» **Data extract**
========================================================================
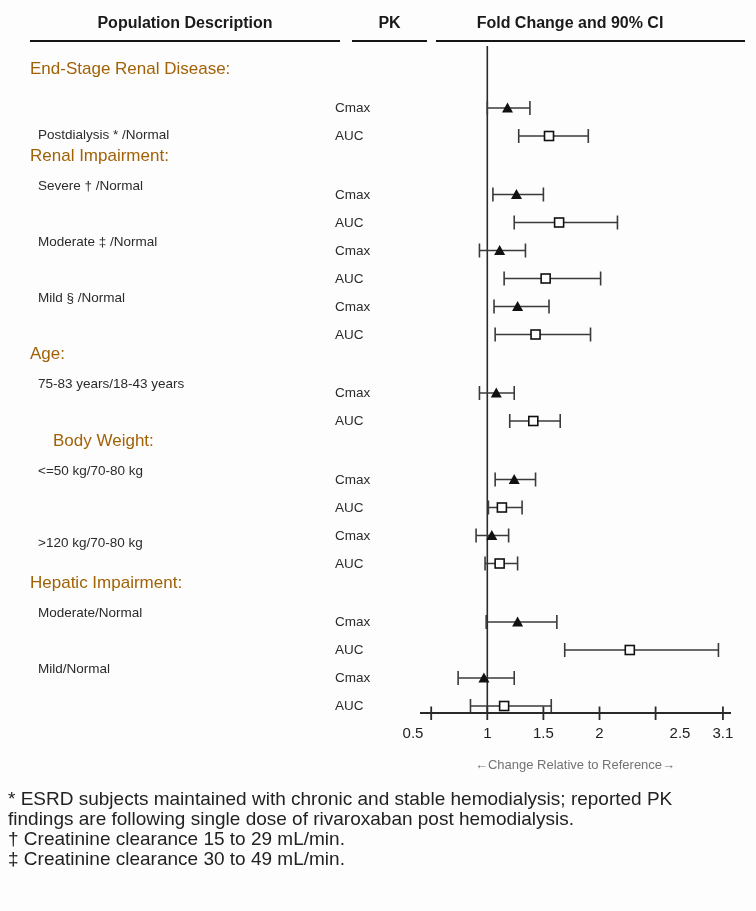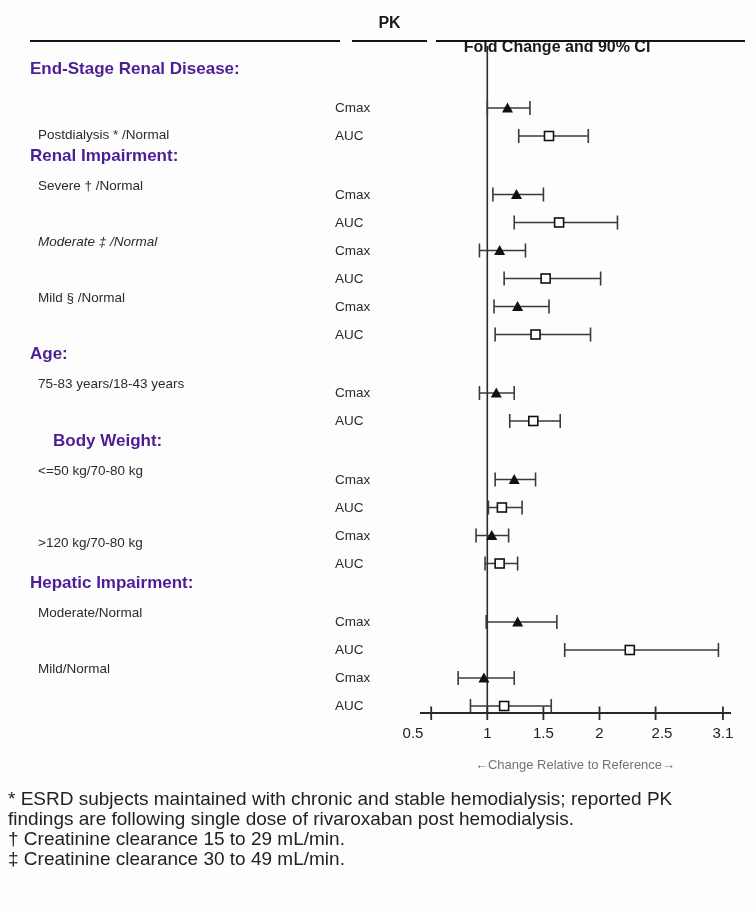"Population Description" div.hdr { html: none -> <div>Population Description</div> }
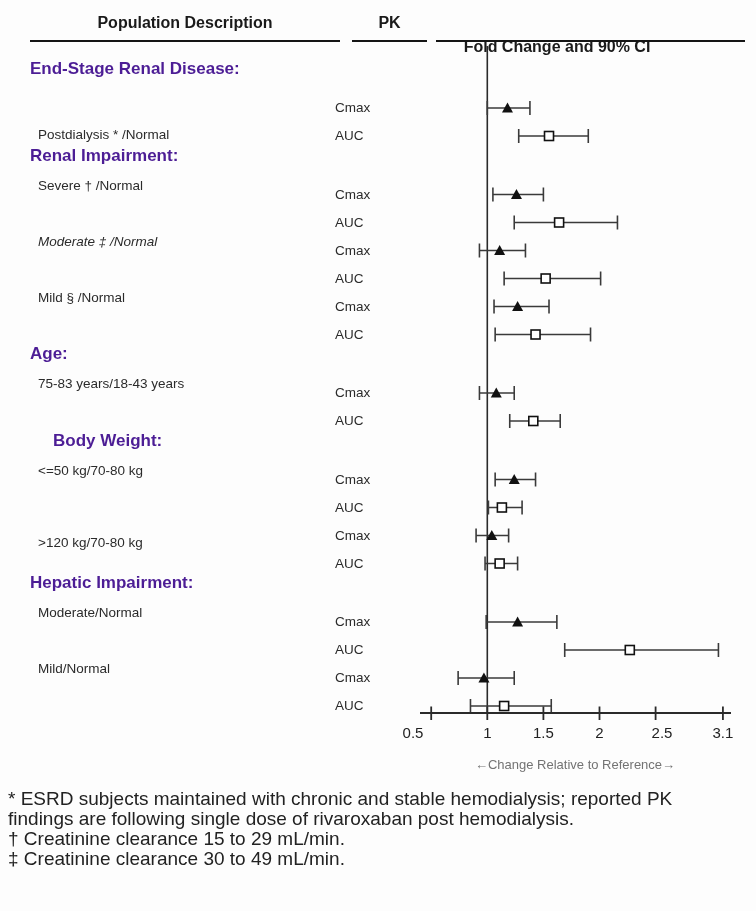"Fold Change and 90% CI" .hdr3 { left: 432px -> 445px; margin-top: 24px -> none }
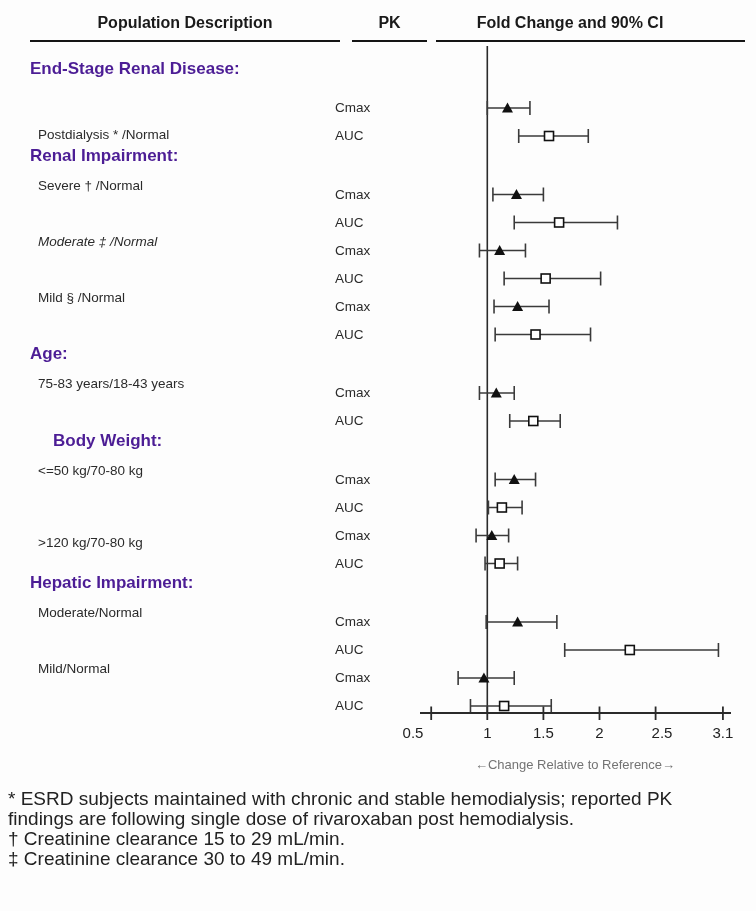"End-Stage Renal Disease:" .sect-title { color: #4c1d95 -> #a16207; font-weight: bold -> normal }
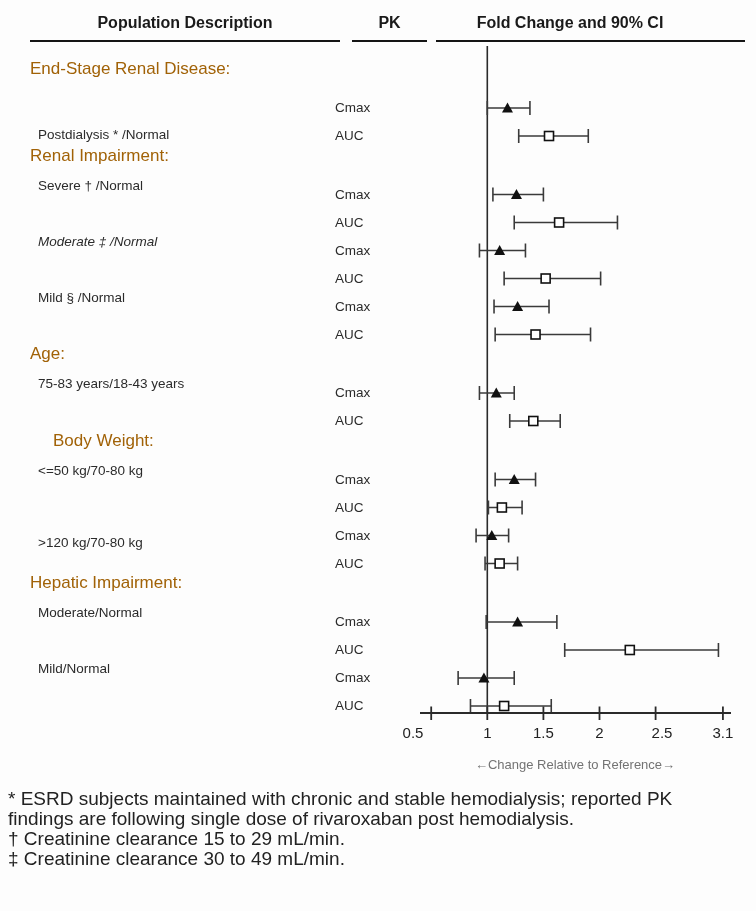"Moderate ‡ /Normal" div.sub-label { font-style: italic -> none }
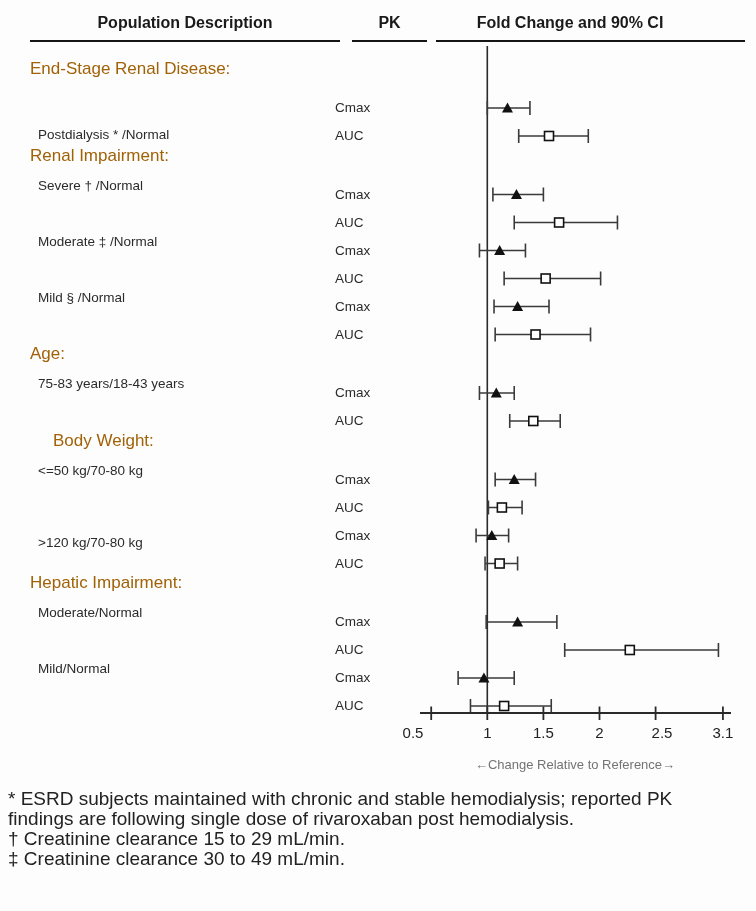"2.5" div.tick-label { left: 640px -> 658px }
========================================================================
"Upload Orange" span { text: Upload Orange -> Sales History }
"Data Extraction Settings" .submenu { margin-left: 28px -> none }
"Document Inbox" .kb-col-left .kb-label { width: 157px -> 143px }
========================================================================
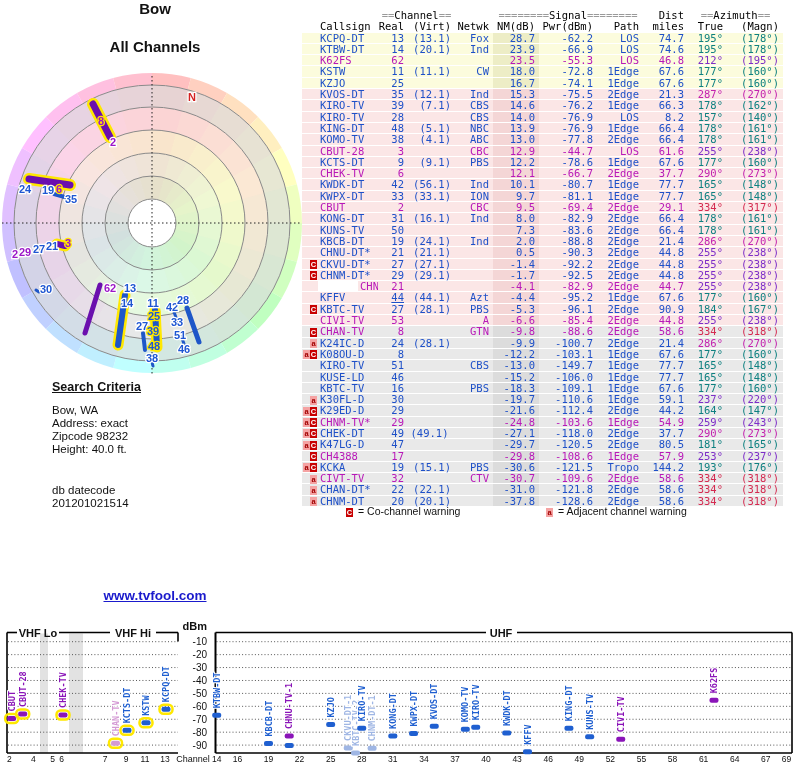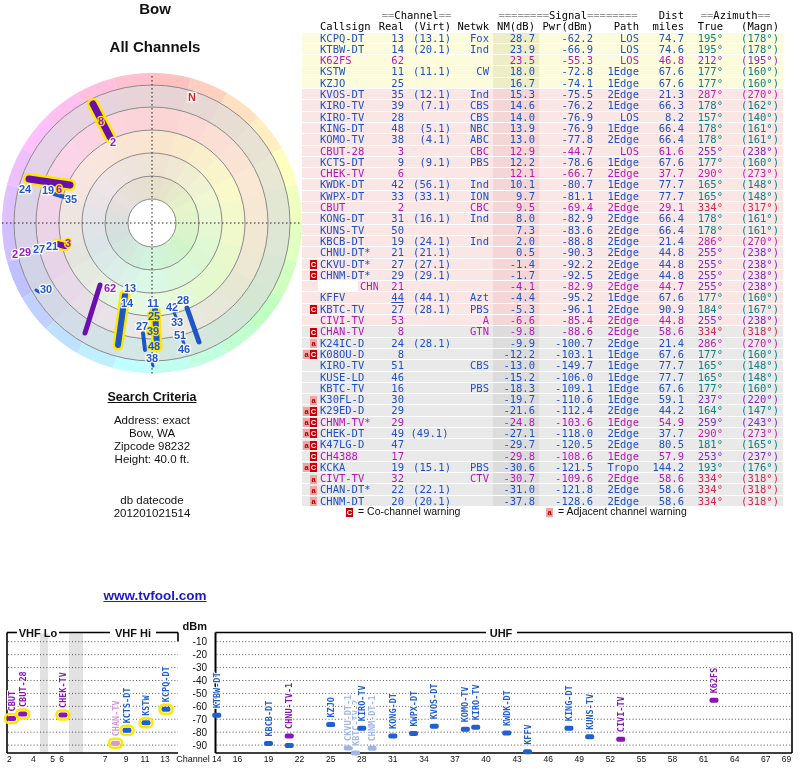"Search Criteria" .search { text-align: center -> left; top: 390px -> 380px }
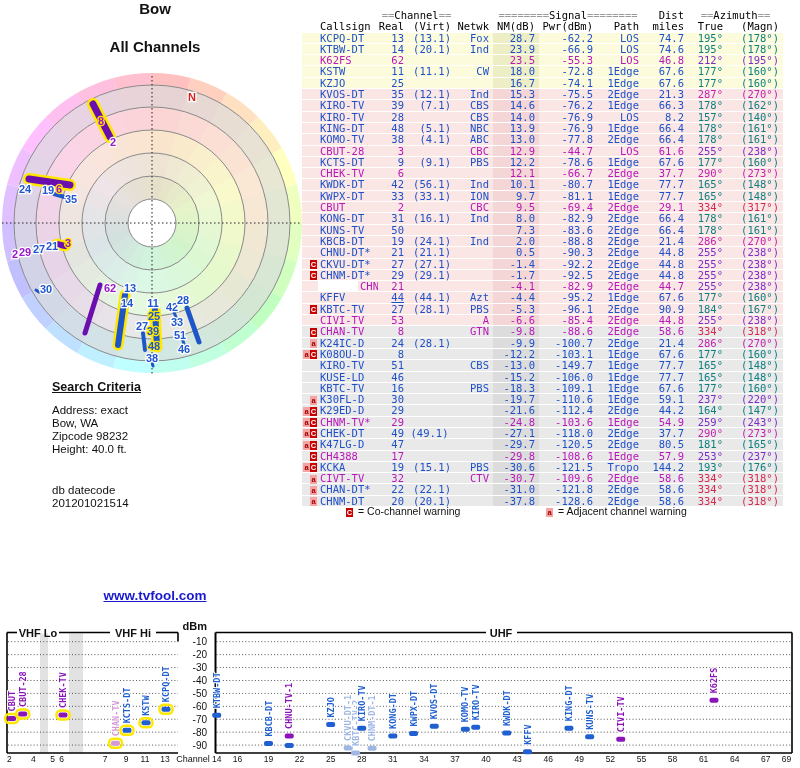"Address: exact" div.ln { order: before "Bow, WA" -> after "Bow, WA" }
========================================================================
» **Task goal**
Pictures in the entries do not go into the copy. Print only the lines starting at the one containing "font-style: italic ->" and ending at the one containing "left: 640px ->", exactly as they appear.

» **Finished task**
"Moderate ‡ /Normal" div.sub-label { font-style: italic -> none }
"2.5" div.tick-label { left: 640px -> 658px }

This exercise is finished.